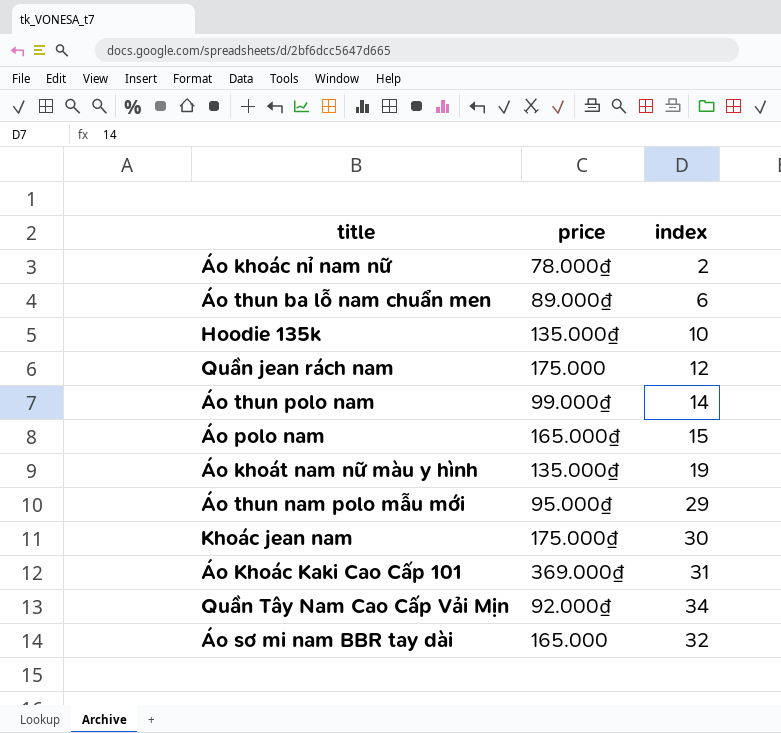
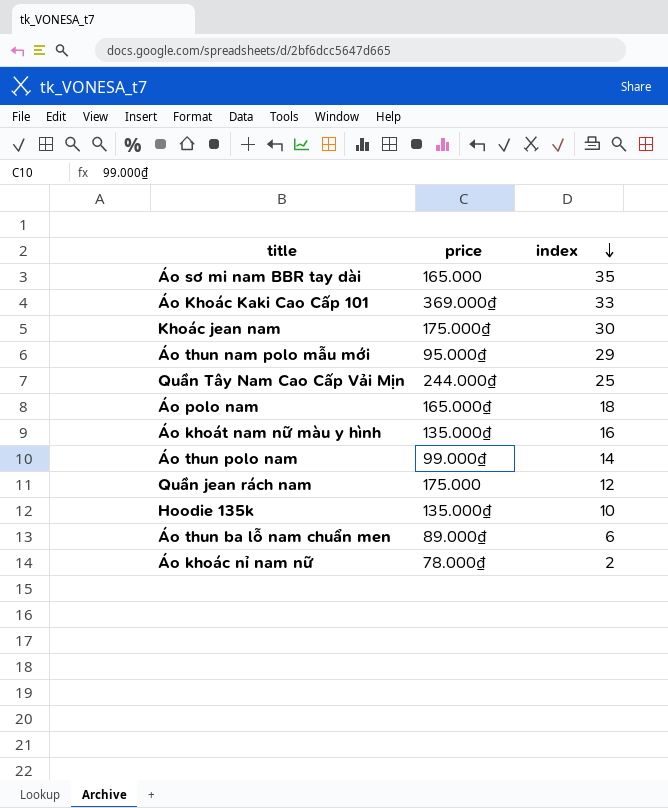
row order: none -> index descending
Áo sơ mi nam BBR tay dài | index: 32 -> 35
Áo Khoác Kaki Cao Cấp 101 | index: 31 -> 33
Quần Tây Nam Cao Cấp Vải Mịn | price: 92.000₫ -> 244.000₫
Quần Tây Nam Cao Cấp Vải Mịn | index: 34 -> 25
Áo polo nam | index: 15 -> 18
Áo khoát nam nữ màu y hình | index: 19 -> 16

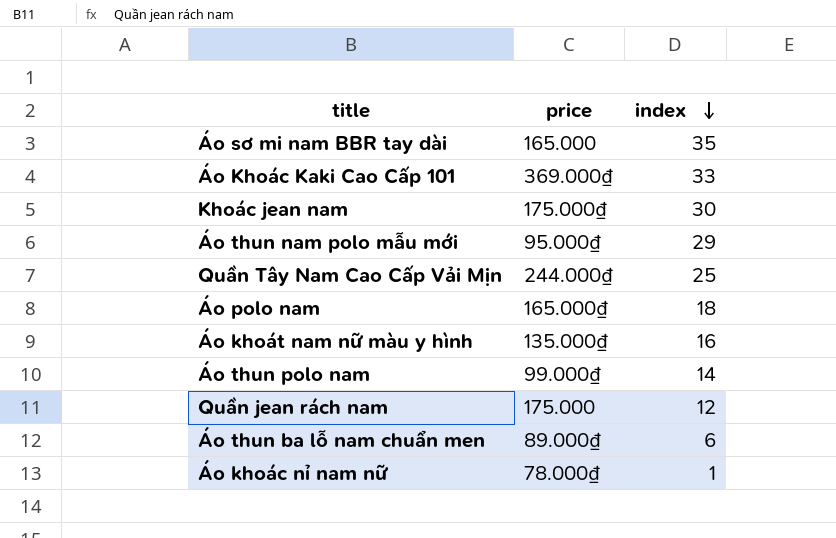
row Hoodie 135k: 135.000₫ | 10 -> none
Áo khoác nỉ nam nữ | index: 2 -> 1

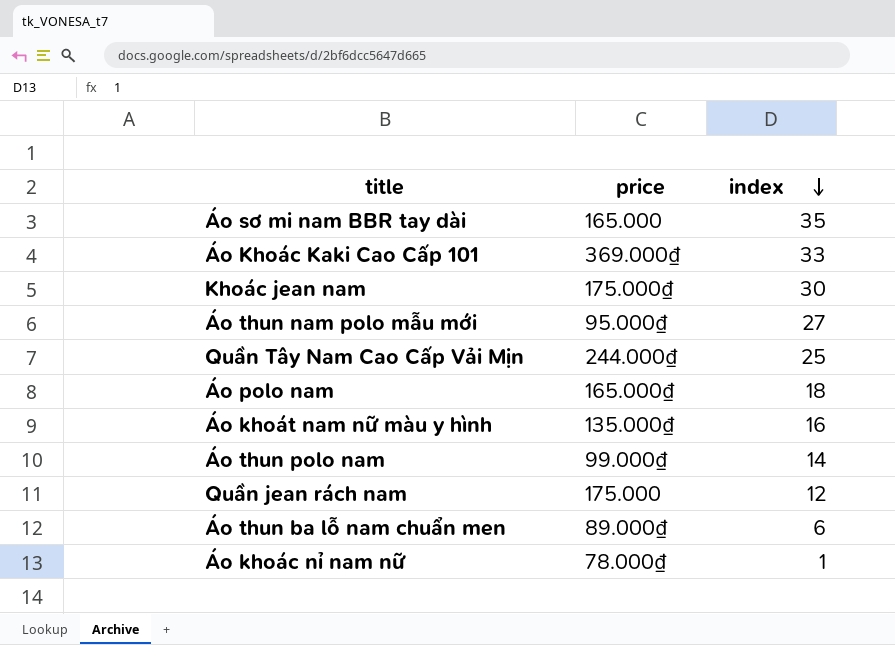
Áo thun nam polo mẫu mới | index: 29 -> 27

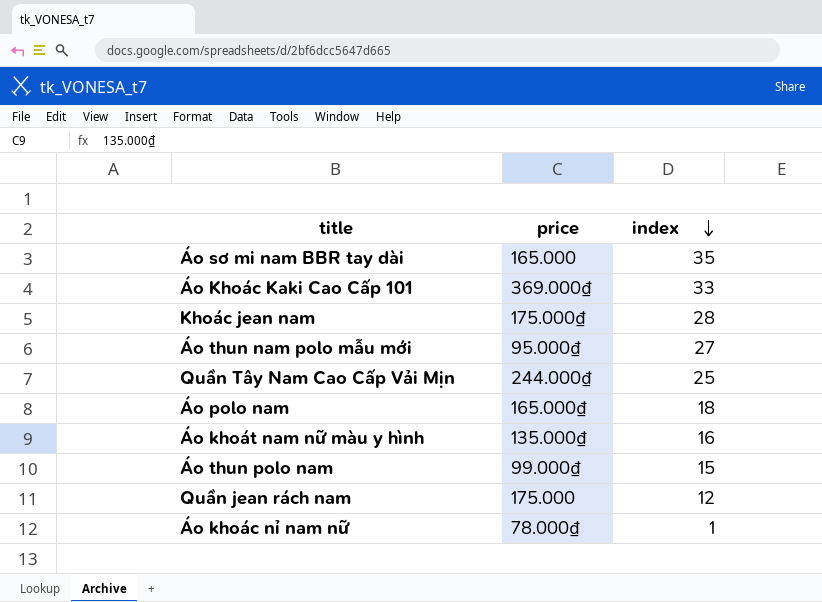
row Áo thun ba lỗ nam chuẩn men: 89.000₫ | 6 -> none
Khoác jean nam | index: 30 -> 28
Áo thun polo nam | index: 14 -> 15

-*-*-

Task goal - Please print the data above once more, exactly as it appears, with no pictures.

Final answer -
row order: none -> index descending
Áo sơ mi nam BBR tay dài | index: 32 -> 35
Áo Khoác Kaki Cao Cấp 101 | index: 31 -> 33
Quần Tây Nam Cao Cấp Vải Mịn | price: 92.000₫ -> 244.000₫
Quần Tây Nam Cao Cấp Vải Mịn | index: 34 -> 25
Áo polo nam | index: 15 -> 18
Áo khoát nam nữ màu y hình | index: 19 -> 16

row Hoodie 135k: 135.000₫ | 10 -> none
Áo khoác nỉ nam nữ | index: 2 -> 1

Áo thun nam polo mẫu mới | index: 29 -> 27

row Áo thun ba lỗ nam chuẩn men: 89.000₫ | 6 -> none
Khoác jean nam | index: 30 -> 28
Áo thun polo nam | index: 14 -> 15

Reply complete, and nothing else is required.